A falência do banco Lehman Brothers e a intervenção salvadora do governo Bush nos mercados deram o mote perfeito para que os dinossauros colocassem a cabeça para fora da toca e praticassem seu esporte preferido - desancar o capitalismo. Sentindo-se cheios de razão, muitos colunistas, subitamente convertidos em analistas econômicos, como Emir Sader e Luiz Fernando Veríssimo, não perderam essa oportunidade de apontar aquilo que consideram uma contradição gritante do sistema neoliberal norte-americano, que teria, segundo essas mentes privilegiadas de defensores do cleptopetismo estatal e do socialismo cocaleiro-bolivariano, deixado as coisas saírem do controle em nome do "deus-mercado", apenas para apelar para o guarda-chuva do intervencionismo estatal. "É o fim do neoliberalismo", logo se começou a ouvir, com a esquerda, exultante, repetindo Francis Fukuyama - o "último homem", nesse caso, seria o "homem novo" socialista, como um dia quis criar em Cuba o fedorento Che Guevara.

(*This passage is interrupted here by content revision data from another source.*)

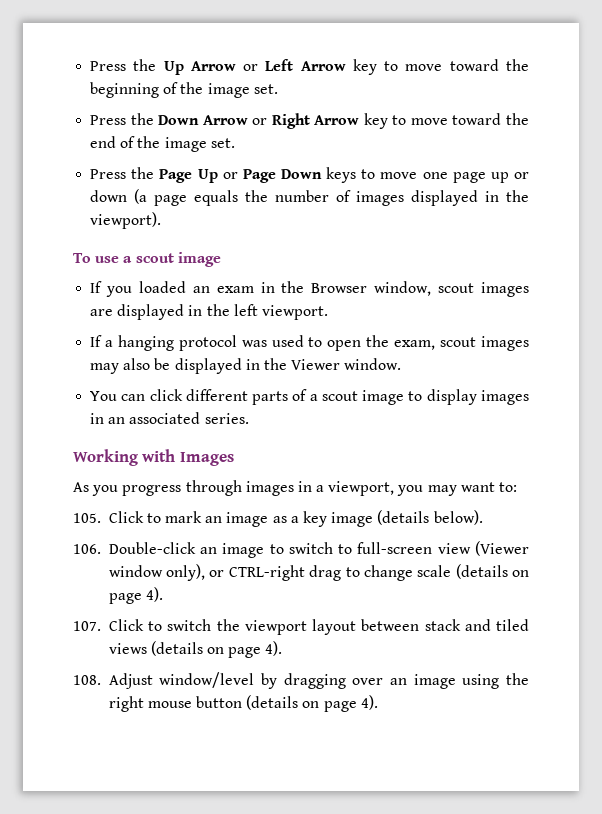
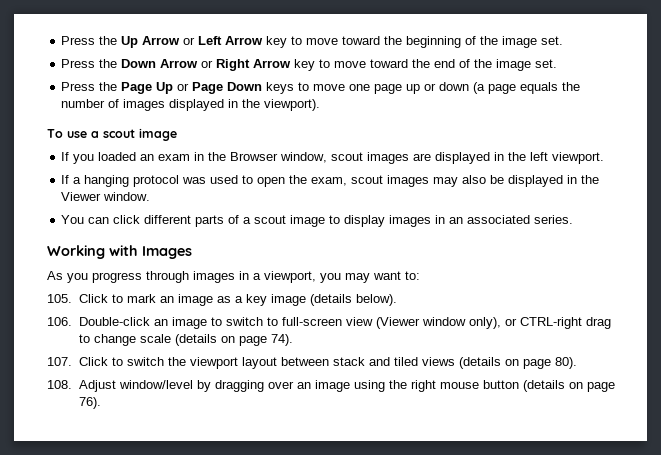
- 106. Double-click an image to switch to full-screen view (Viewer window only), or CTRL-right drag to change scale (details on page 4).
+ 106. Double-click an image to switch to full-screen view (Viewer window only), or CTRL-right drag to change scale (details on page 74).
- 107. Click to switch the viewport layout between stack and tiled views (details on page 4).
+ 107. Click to switch the viewport layout between stack and tiled views (details on page 80).
- 108. Adjust window/level by dragging over an image using the right mouse button (details on page 4).
+ 108. Adjust window/level by dragging over an image using the right mouse button (details on page 76).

É sempre assim. Ocorre uma crise em Wall Street, as bolsas despencam, os corretores arrancam os cabelos, o governo se vê obrigado a injetar dinheiro para salvar o sistema, e os inimigos do mercado e da sociedade aberta têm verdadeiros orgasmos, anunciando o tão esperado - e, para eles, sonhado - apocalipse. "O capitalismo morreu, o capitalismo morreu!", é o que repetem para si mesmos, nesses momentos, como um mantra. É. Eles têm razão. O capitalismo morreu. Mais uma vez. Sua primeira morte foi em 1929, com o crash da Bolsa de Valores de Nova York e o início da Grande Depressão dos anos 30. Depois, morreu novamente, no começo dos anos 60, quando o então chefão da falecida União Soviética, Nikita Krushev, anunciou em tom solene que eles, os comunistas, iam enterrar os capitalistas. Finalmente, sua missa de sétimo dia ocorreu em meados dos anos 70, quando os mercados entraram em parafuso por causa da crise do petróleo. E foi morrendo e ressuscitando, morrendo e ressuscitando... O capitalismo, em sua encarnação atual de "neoliberalismo", morreu. E vai ressuscitar de novo. E de novo, e de novo. Para consternação dos Veríssimos e Sáderes, que continuarão proclamando, com ares professorais, sua morte iminente e inexorável, como previra o inefável Marx.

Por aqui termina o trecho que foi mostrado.